São horas inteiras de concessão pública em canais de TV -de privilégio que o governo concede a uma empresa para que explore um serviço de utilidade pública- para homens discutirem futebol.
São os "Grandes momentos do esporte", os "Show do esporte", os "Cartão Verde", um blablablá sem fim em programas de televisão cujo debate é sobre se o time X ou Y teve vitória merecida. Sobre se o gol mais bonito foi o do jogador fulano ou o do jogador sicrano.
Homens barbados tratando futebol, em mesas-redondas, como tema importante, matéria educacional, questão de sobrevivência da humanidade.
Que utilidade pública há nos destinos da bola, na estratégia, na eficiência da técnica, na experiência do técnico, no drible do jogador? Mas eles insistem na discussão entediante: assistem em replay os jogos do dia, comentam os melhores momentos, os "lances", os pênaltis, os erros do juiz.
Um tempo perdido, um espaço de utilidade pública desperdiçado em futilidade que só interessa a uma minoria de fanáticos por futebol -ou será uma maioria, nunca se sabe.
Se já é difícil compreender a supervalorização do futebol pelo homem brasileiro, é preciso enorme esforço de compreensão e paciência para aceitar que esse esporte vire tema de discussão em horário nobre de televisão.
Um tempo desperdiçado, que serviria a transmissões que preenchessem lacunas educacionais, a defasagem cultural generalizada -ainda querendo crer que a televisão e os meios de comunicação de massa se prestam a isso.
O mais engraçado é que esses debates na TV são uma tentativa de mostrar um lado civilizado do futebol, por oposição à barbárie do culto coletivo representado pela torcida. São uma tentativa de substituir pelo paletó o uniforme de delinquência da torcida.

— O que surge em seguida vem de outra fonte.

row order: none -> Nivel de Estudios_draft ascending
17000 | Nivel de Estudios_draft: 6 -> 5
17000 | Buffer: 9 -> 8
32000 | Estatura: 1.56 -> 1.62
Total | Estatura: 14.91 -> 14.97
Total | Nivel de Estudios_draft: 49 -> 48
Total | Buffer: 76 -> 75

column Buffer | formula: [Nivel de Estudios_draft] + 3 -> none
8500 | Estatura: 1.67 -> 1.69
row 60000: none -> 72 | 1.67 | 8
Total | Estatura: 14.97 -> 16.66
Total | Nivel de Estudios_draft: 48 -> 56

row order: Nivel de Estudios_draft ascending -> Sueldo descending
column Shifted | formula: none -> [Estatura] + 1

São um esforço de suavizar a inclinação arcaica pela violência, presente no espírito de quadrilha das torcidas. Tentativa de dar um pouco de racionalidade à consciência mutilada, aos traços sádicos reprimidos, típicos da identificação cega com o coletivo.
Em seu ensaio "Educação após Auschwitz", Adorno se refere a essa ambiguidade da função do esporte, a qual, segundo ele, ainda não foi devidamente reconhecida por uma psicologia social crítica.

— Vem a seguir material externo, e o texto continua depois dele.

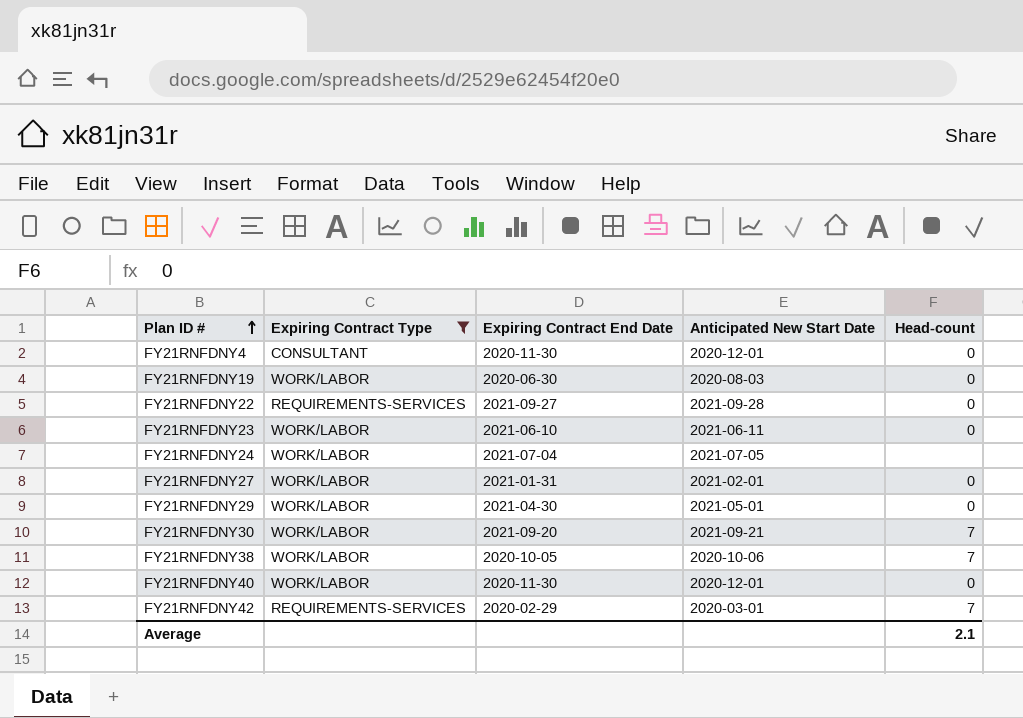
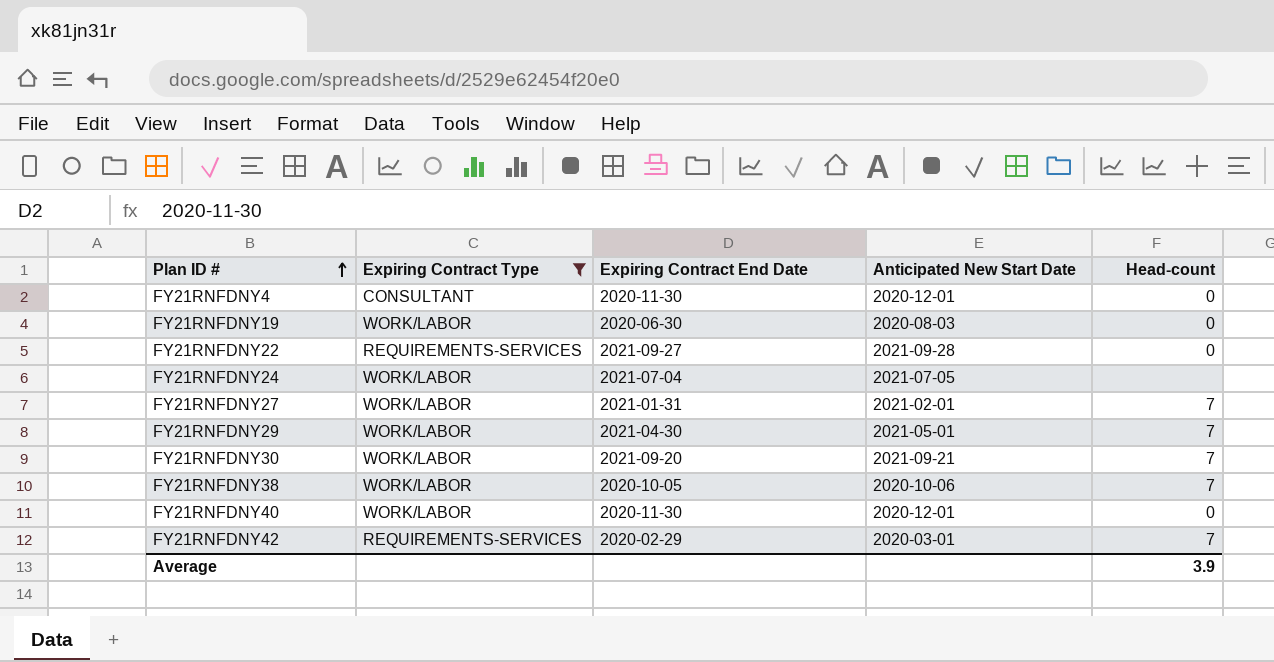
row FY21RNFDNY23: WORK/LABOR | 2021-06-10 | 2021-06-11 | 0 -> none
FY21RNFDNY27 | Head-count: 0 -> 7
FY21RNFDNY29 | Head-count: 0 -> 7
Average | Head-count: 2.1 -> 3.9

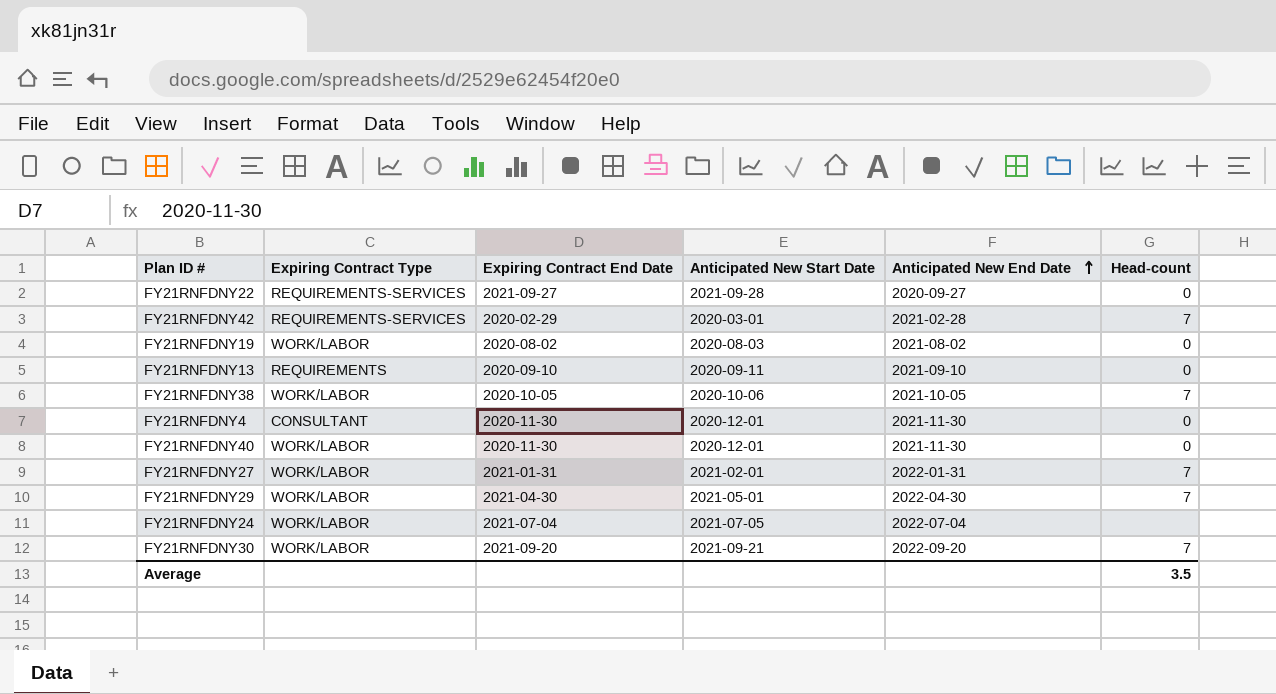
filter: Expiring Contract Type != REQUIREMENTS -> none
row order: Plan ID # ascending -> Anticipated New End Date ascending
column Anticipated New End Date | position: none -> 5
FY21RNFDNY19 | Expiring Contract End Date: 2020-06-30 -> 2020-08-02
Average | Head-count: 3.9 -> 3.5

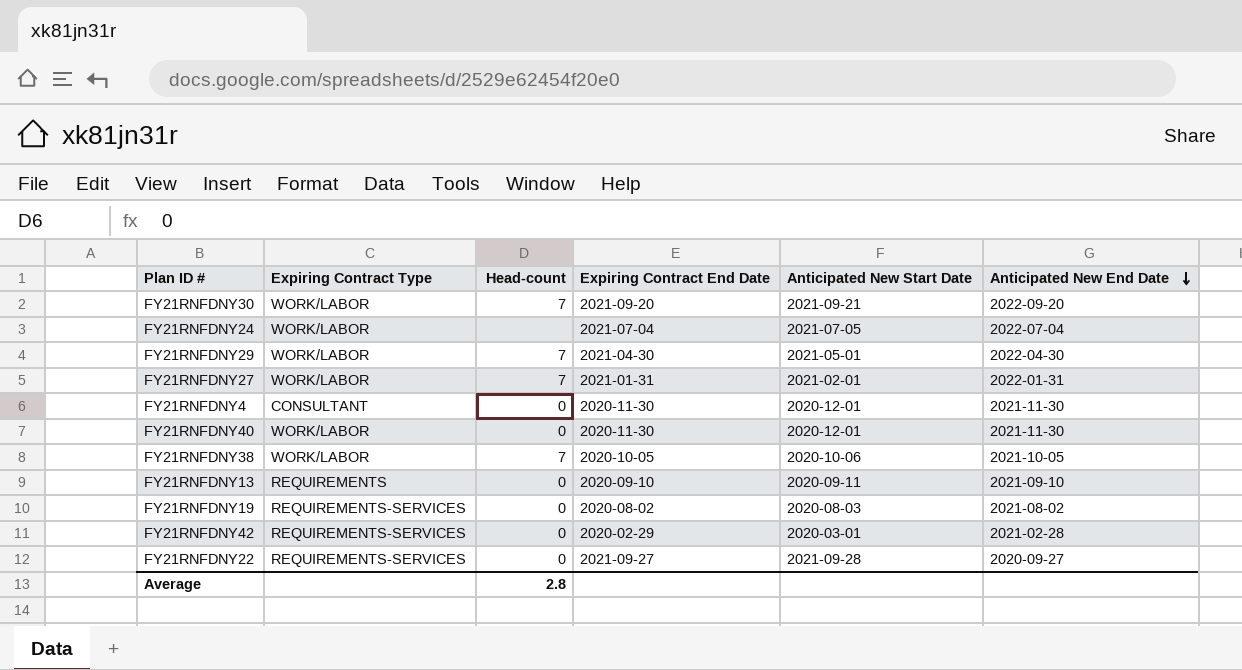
row order: Anticipated New End Date ascending -> Anticipated New End Date descending
column Head-count | position: 6 -> 3
FY21RNFDNY19 | Expiring Contract Type: WORK/LABOR -> REQUIREMENTS-SERVICES
FY21RNFDNY42 | Head-count: 7 -> 0
Average | Head-count: 3.5 -> 2.8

Os programas de televisão que discutem futebol seriam (também do ponto de vista da ambiguidade da função do esporte) um caso de fetichização da técnica. Quer dizer: os homens teriam uma relação libidinosa com esse esporte, espécie de compensação para a carente relação libidinosa com as pessoas -com as mulheres, provavelmente.
Só que eles deveriam procurar esclarecer tão complexa questão longe das telas da televisão, em outro lugar que não as concessões públicas para serviços de utilidade pública.